Un autre média indépendant important, The Intercept, a également dénoncé dès le début les actions de l’OEA en Bolivie. Son directeur, Glenn Greenwald, a fait la remarque suivante sur l’affaiblissement du prestige de l’organisation panaméricaine : « Que l’OEA soit un outil servile du Département d’État américain est une chose bien connue en Amérique latine ».
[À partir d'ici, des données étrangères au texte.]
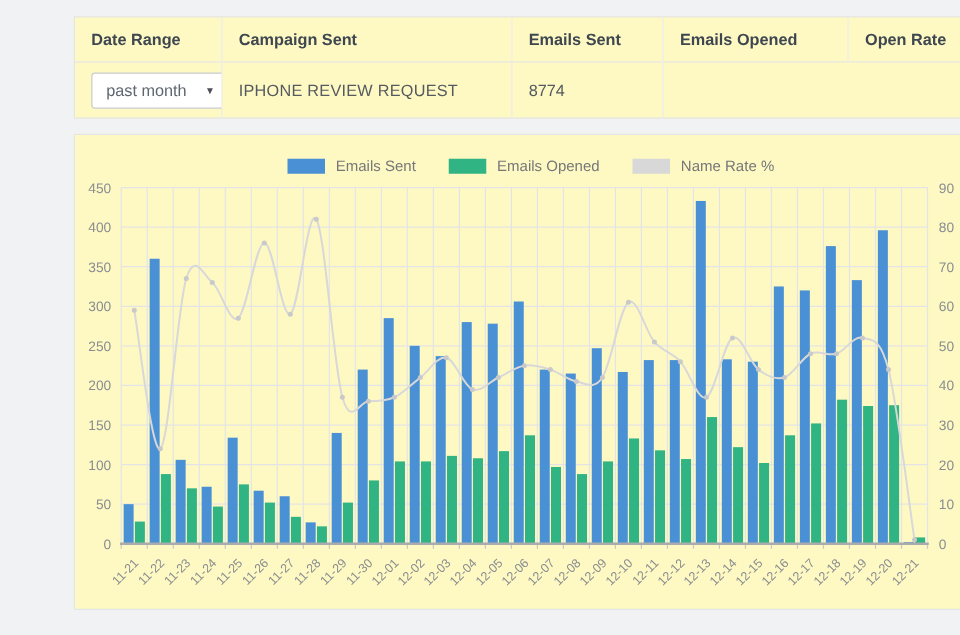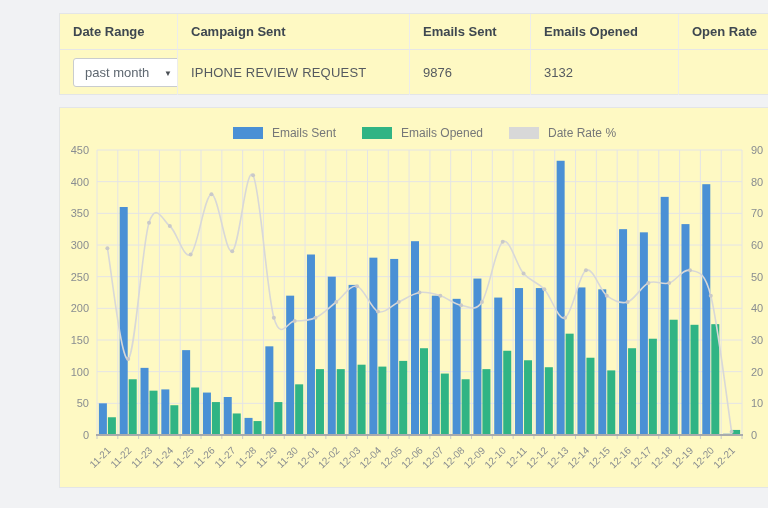--- a/index.html
+++ b/index.html
@@ -100,7 +100,7 @@
       </span>
     </div>
     <div class="cell body-cell campaign-name">IPHONE REVIEW REQUEST</div>
-    <div class="cell body-cell">9876</div>
+    <div class="cell body-cell">8774</div>
     <div class="cell body-cell">3132</div>
   </div>
 </section>

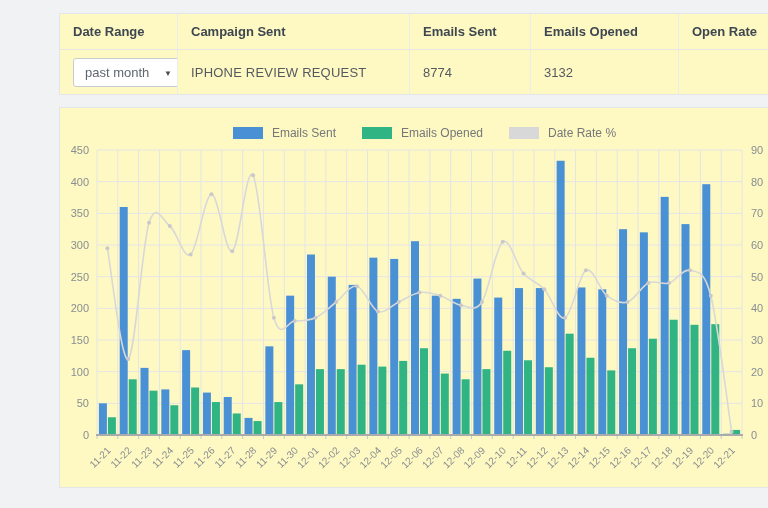--- a/index.html
+++ b/index.html
@@ -101,7 +101,6 @@
     </div>
     <div class="cell body-cell campaign-name">IPHONE REVIEW REQUEST</div>
     <div class="cell body-cell">8774</div>
-    <div class="cell body-cell">3132</div>
   </div>
 </section>
 

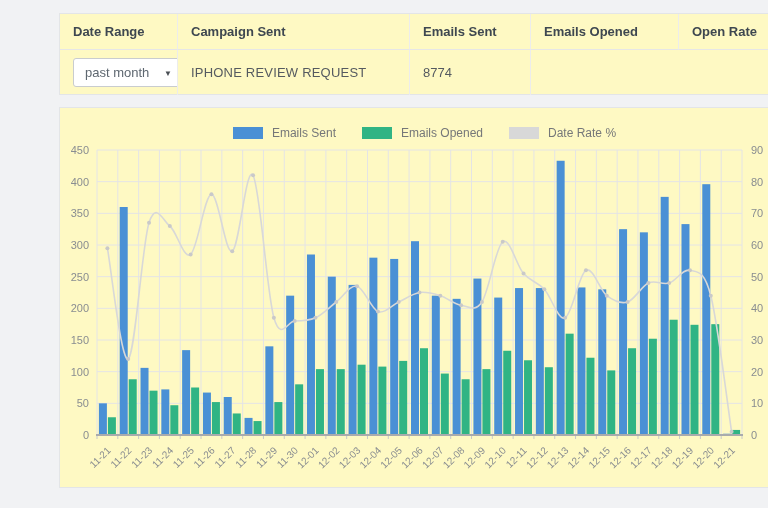--- a/index.html
+++ b/index.html
@@ -116,7 +116,7 @@
     </span>
     <span class="legend-item">
       <span class="legend-swatch" style="background: rgb(216, 216, 216);"></span>
-      <span class="legend-label">Date Rate %</span>
+      <span class="legend-label">Name Rate %</span>
     </span>
   </div>
   <div class="chart-area">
Quelqu’un pourrait-il faire passer le mot à El Comercio et au reste du journalisme péruvien qui insiste pour survivre le 20e siècle, alors qu’à cette époque les façades d’organisations comme l’OEA étaient (un peu) plus propres et que les défendre n’était pas (tellement) honteux ? Des gens comme Rosa María Palacios, Juan Carlos Tafur ou Augusto Álvarez Rodrich vont-ils un jour entrer dans le 21e siècle, ou vont-ils continuer leur promotion mécanique et répétitive du néolibéralisme comme “seule alternative”, à la Thatcher ?
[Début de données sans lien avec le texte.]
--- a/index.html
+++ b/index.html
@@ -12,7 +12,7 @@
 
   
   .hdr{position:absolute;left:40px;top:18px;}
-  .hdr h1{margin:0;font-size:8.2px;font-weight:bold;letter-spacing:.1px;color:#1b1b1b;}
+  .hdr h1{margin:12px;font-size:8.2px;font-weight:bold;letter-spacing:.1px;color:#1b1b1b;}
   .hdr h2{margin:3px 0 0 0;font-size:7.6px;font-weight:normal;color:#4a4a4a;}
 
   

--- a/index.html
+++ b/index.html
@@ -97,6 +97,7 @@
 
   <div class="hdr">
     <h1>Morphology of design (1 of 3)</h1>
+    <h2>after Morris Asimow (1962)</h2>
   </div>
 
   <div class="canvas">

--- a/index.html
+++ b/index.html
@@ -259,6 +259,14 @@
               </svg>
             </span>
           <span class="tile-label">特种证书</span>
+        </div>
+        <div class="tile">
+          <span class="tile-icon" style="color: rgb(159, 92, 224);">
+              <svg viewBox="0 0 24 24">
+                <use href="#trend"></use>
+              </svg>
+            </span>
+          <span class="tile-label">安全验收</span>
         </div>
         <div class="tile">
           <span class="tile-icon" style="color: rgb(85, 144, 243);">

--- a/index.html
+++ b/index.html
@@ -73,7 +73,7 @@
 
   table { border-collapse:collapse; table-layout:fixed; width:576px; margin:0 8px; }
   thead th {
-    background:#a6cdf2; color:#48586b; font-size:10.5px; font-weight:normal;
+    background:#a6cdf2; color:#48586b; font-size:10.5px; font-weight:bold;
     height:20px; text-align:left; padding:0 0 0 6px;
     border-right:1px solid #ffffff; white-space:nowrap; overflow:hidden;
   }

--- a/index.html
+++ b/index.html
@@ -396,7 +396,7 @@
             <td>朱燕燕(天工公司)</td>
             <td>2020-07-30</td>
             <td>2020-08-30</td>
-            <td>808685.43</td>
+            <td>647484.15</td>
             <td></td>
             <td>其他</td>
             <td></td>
S’ils n’avaient pas joué à la roulette russe avec les sources, Jake Johnston, un chercheur du CEPR, aurait pu leur donner le scoop suivant en première page : “Pour ceux d’entre nous qui étaient attentifs aux élections de 2019, il n’y a jamais eu aucun doute que les observations de l’OEA étaient frauduleuses. Quelques jours après l’élection, un haut fonctionnaire de l’OEA m’a dit en privé qu’il n’y avait pas de changement “inexplicable” dans la tendance [du vote]… et pourtant l’organisation a continué à répéter sa fausse opinion sans opposition…”.
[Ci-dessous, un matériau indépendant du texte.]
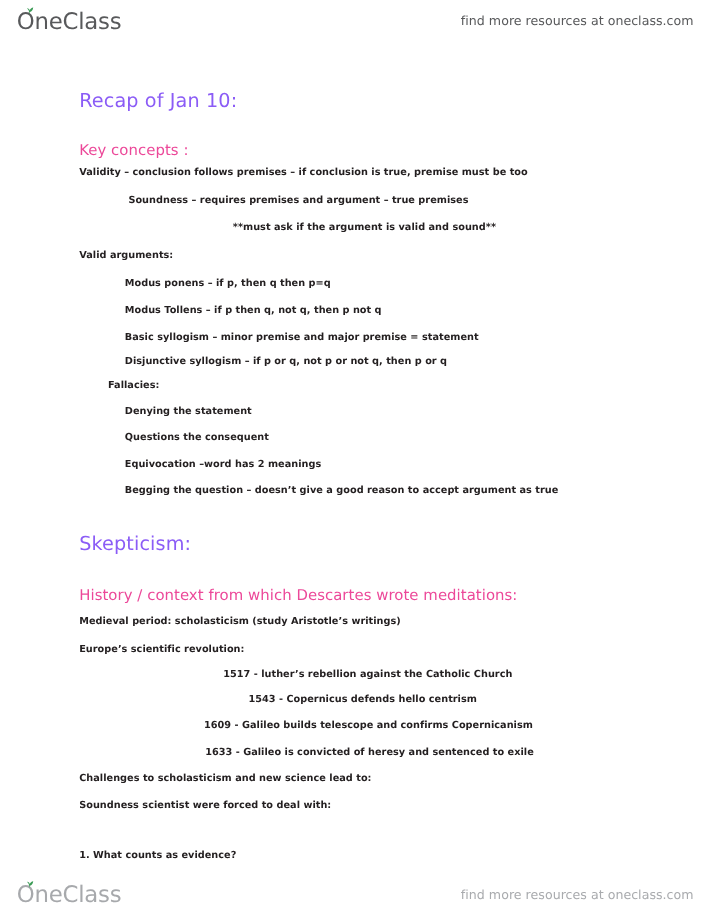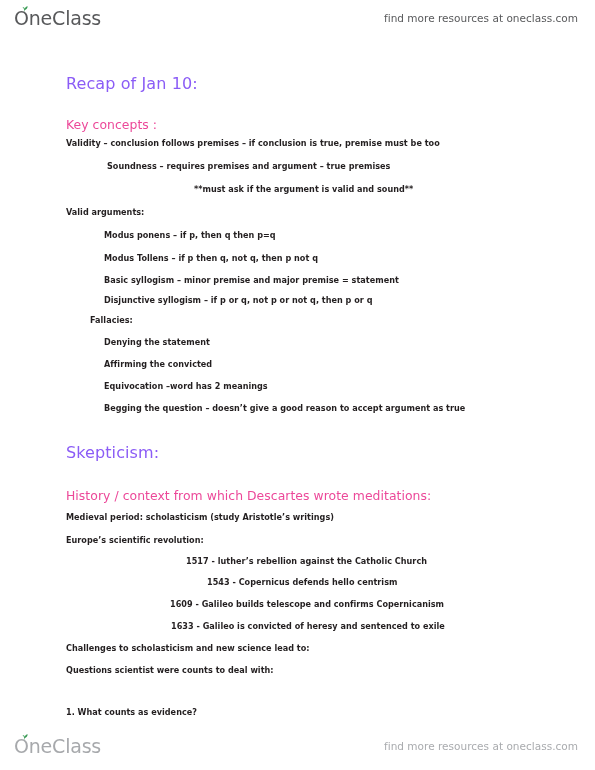--- a/index.html
+++ b/index.html
@@ -139,7 +139,7 @@
         <div class="line" style="left: 104px; top: 295px;">Disjunctive syllogism – if p or q, not p or not q, then p or q</div>
         <div class="line" style="left: 66px; top: 315px; padding-left: 24px;">Fallacies:</div>
         <div class="line" style="left: 104px; top: 337px;">Denying the statement</div>
-        <div class="line" style="left: 104px; top: 359px;">Affirming the convicted</div>
+        <div class="line" style="left: 104px; top: 359px;">Questions the consequent</div>
         <div class="line" style="left: 104px; top: 381px;">Equivocation –word has 2 meanings</div>
         <div class="line" style="left: 104px; top: 403px;">Begging the question – doesn’t give a good reason to accept argument as true</div>
       </div>

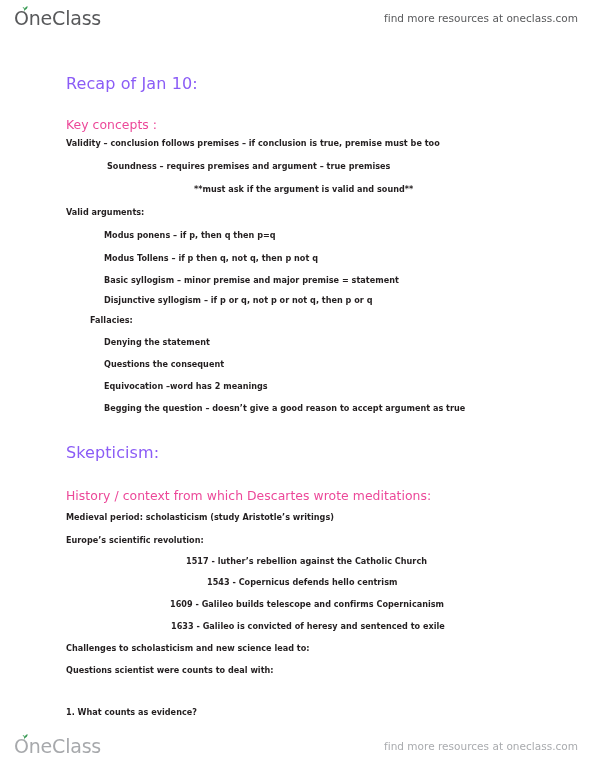--- a/index.html
+++ b/index.html
@@ -155,7 +155,7 @@
         <div class="line" style="left: 170px; top: 599px;">1609 - Galileo builds telescope and confirms Copernicanism</div>
         <div class="line" style="left: 171px; top: 621px;">1633 - Galileo is convicted of heresy and sentenced to exile</div>
         <div class="line" style="left: 66px; top: 643px; text-align: center;">Challenges to scholasticism and new science lead to:</div>
-        <div class="line" style="left: 66px; top: 665px;">Questions scientist were counts to deal with:</div>
+        <div class="line" style="left: 66px; top: 665px;">Soundness scientist were forced to deal with:</div>
         <div class="line" style="left: 66px; top: 687px; margin-top: 20px;">1. What counts as evidence?</div>
       </div>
Nous avons ici rapporté de nombreuses fraudes journalistiques, les mêmes que celles de CNN ou le NYT — et ensuite tous les journaux d’actualités locaux, caisses de résonance automatiques — ont fait exister le “président par intérim” du Venezuela, Mr Juan Guaidó, ayant déclaré avoir pris le contrôle d’une importante base militaire à Caracas, La Carlota, d’où il haranguait le reste du Venezuela en guise de célébration. Pendant des heures, les médias ont parlé de la chute du Chavisme comme d’un fait accompli. Ricardo Montaner et autres stars latinos ont publié des messages émotionnels sur Twitter depuis Miami, remerciant Dieu. En réalité, Guaidó se trouvait sur une route adjacente à la base avec une douzaine de personnes qui allaient bientôt chercher refuge dans différentes ambassades, comme son chef Leopoldo López. L’opération contre le Chavisme comprenait cette ressource purement médiatique, une mise en scène destinée à produire des défections au sein du régime et à amener davantage d’opposants dans les rues vénézuéliennes.
La recette d’Elon Musk
Le 24 juillet, en réponse à un commentaire sur Twitter suggérant que le coup d’État en Bolivie avait été causé par le lithium, Elon Musk, directeur de la société Tesla qui conçoit, fabrique et vend des voitures électriques munie des batteries au lithium a répondu « Nous renverserons qui nous voulons. ».
En réalité, les coups d’État sont de plus en plus coûteux pour le pouvoir hégémonique. La raison est internet et la perte de crédibilité des médias traditionnels. Les journaux et les institutions de l’establishment ont perdu leur monopole sur le discours et c’est pourquoi on entend tant parler de “fake news” et de “désinformation”, mais aussi de “théories du complot”. Ils sont toujours liés à l’internet et aux réseaux sociaux, mais jamais à la presse ou aux institutions traditionnelles. On dit donc que si la propagande et la désinformation pullulent sur le net, les médias traditionnels en sont exempts, car ils ne font que des “erreurs honnêtes”, jamais de désinformation délibérée.
Cela explique pourquoi le grand scandale des “fausses nouvelles” n’est apparu qu’avec la montée des médias sociaux et le revers politique que la victoire de Donald Trump a signifié pour certains intérêts, et pas plusieurs décennies auparavant, en raison des mensonges et de la propagande diffusés régulièrement par les médias grand public. Tant que le propriétaire du récit avait raison, toute question de “désinformation” était totalement hors de propos.